Shadowing every issue is the need to balance law enforcement with the constitutional rights of the burgeoning population of Internet users in the U.S. as they communicate in a universe without borders. One of the chief problems, for example, is how to write a search warrant for computer evidence. Warrants for physical evidence are relatively easy, but finding the ``location'' of computer evidence on a network -- or on the Internet -- can be downright metaphysical. Is the evidence really on this computer terminal, or is it being accessed from a hard disk in another state? In addition, searching a computer bulletin-board system with two gigabytes of data on it may require agents to spend weeks scanning through irrelevant material to find what they want. Last year Charney co-authored a set of federal guidelines for searching and seizing computers, designed to provide answers to some of these questions.

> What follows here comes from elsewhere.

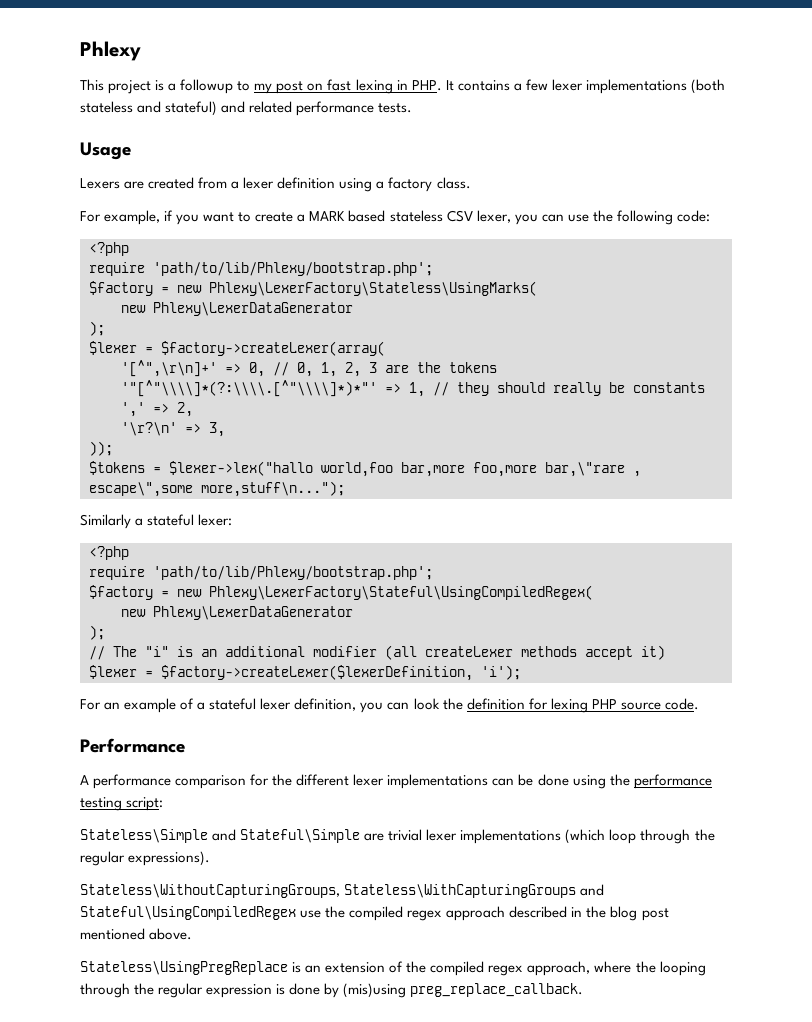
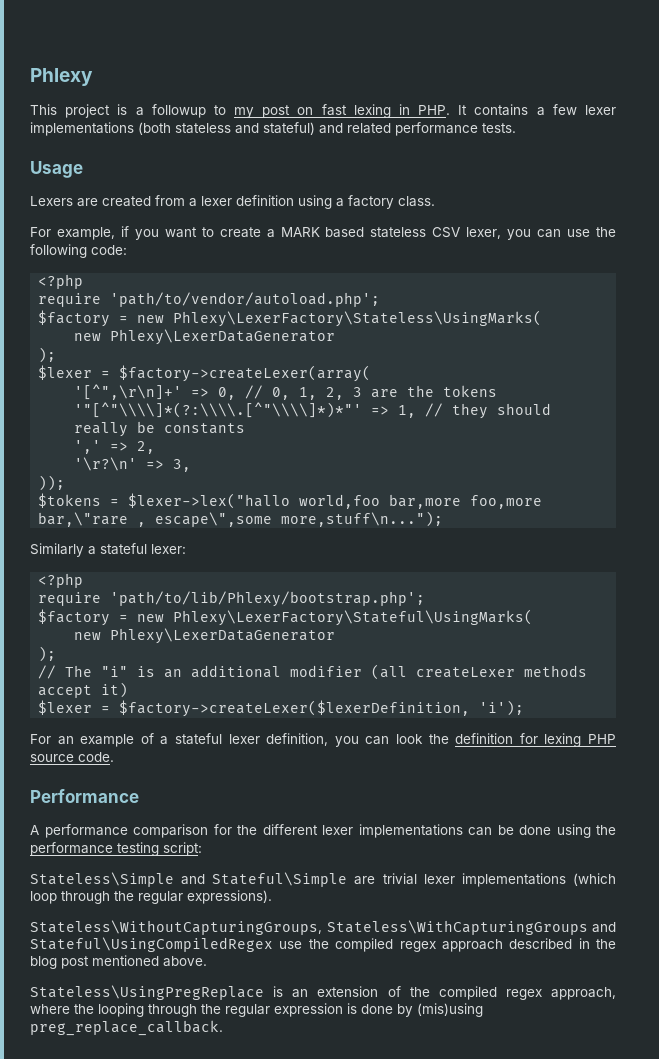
[153,262,433,276] 'path/to/lib/Phlexy/bootstrap.php'; -> [110,292,381,307] 'path/to/vendor/autoload.php';
[209,585,593,600] Phlexy\LexerFactory\Stateful\UsingCompiledRegex( -> [173,609,534,626] Phlexy\LexerFactory\Stateful\UsingMarks(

Authorities are also concerned about the adequacy of current laws in dealing with computer and network crime. While most states now have some kind of computer-crime laws, those laws often go uninvoked, largely because such crimes are still rare and prosecutors have little experience with them. To circumvent this problem, Massachusetts Governor William Weld recently signed into law a set of amendments that integrate computer crimes into existing criminal statutes.

Then there is the question of exactly what should qualify as a crime. The LaMacchia case, for example, illustrates a serious risk to system operators (sysops) on the Net: To what extent will they be held criminally responsible for the acts of their users? Computer networks, both public and private, have become an important forum for public discourse and activity. Laws that hold sysops responsible for their users' online actions might drive them to quit operating those forums altogether.

That outcome would be disastrous for the Internet, whose major appeal has been as a ``digital space'' where individuals and societies can explore freedom of expression and self-definition. That is why the fine line between legitimate deterrence and constitutionally protected speech is coming under increased scrutiny. ``If you `walk the beat' on the Internet too vigorously,'' says the Justice Department's Charney, ``you have a chilling effect on First Amendment rights.'' Rather than patrol the Net themselves, cybercops increasingly urge citizens to contact the FBI or the Secret Service if they learn about crimes or threats.

Law-enforcement agencies, in turn, are using the Net to help solve crimes. The FBI, for example, has begun putting requests for information about lawbreakers on its Mosaic home page, the electronic equivalent of a WANTED poster. Late last year the agency posted details of the so-called Unabomber case, a series of 14 unsolved bombing incidents in the U.S. dating back to 1978 -- and offered a $1 million reward.

Constitutional rights aside, the government often feels pressure to put a lid on activities that are seen as antisocial -- even when the laws don't directly address such conduct. In the LaMacchia case, civil libertarians were disturbed at what they saw as strong-arm tactics: an attempt to mold criminal law according to what the Justice Department wanted. Judge Stearns, in his decision to dismiss the case, suggested that it was up to Congress to amend the copyright laws if it wanted to encourage this sort of prosecution.

At the same time, the judge warned that interpreting the criminal law too broadly ``would serve to criminalize the conduct of not only persons like LaMacchia, but also the myriad of home computer users who succumb to the temptation to copy even a single software program for private use.'' That, he said, was not something ``that even the software industry would consider desirable.''

Stearns' opinion outlines the balance of concerns that must guide any attempt to pursue law and order in cyberspace. This new jurisprudential battleground is littered with double-edged swords. While it is clearly important that the laws of this new realm be explicit and enforceable, it is even more vital that the legal system have enough perspective and flexibility to deal with a world that is changing at fiber-optic speeds.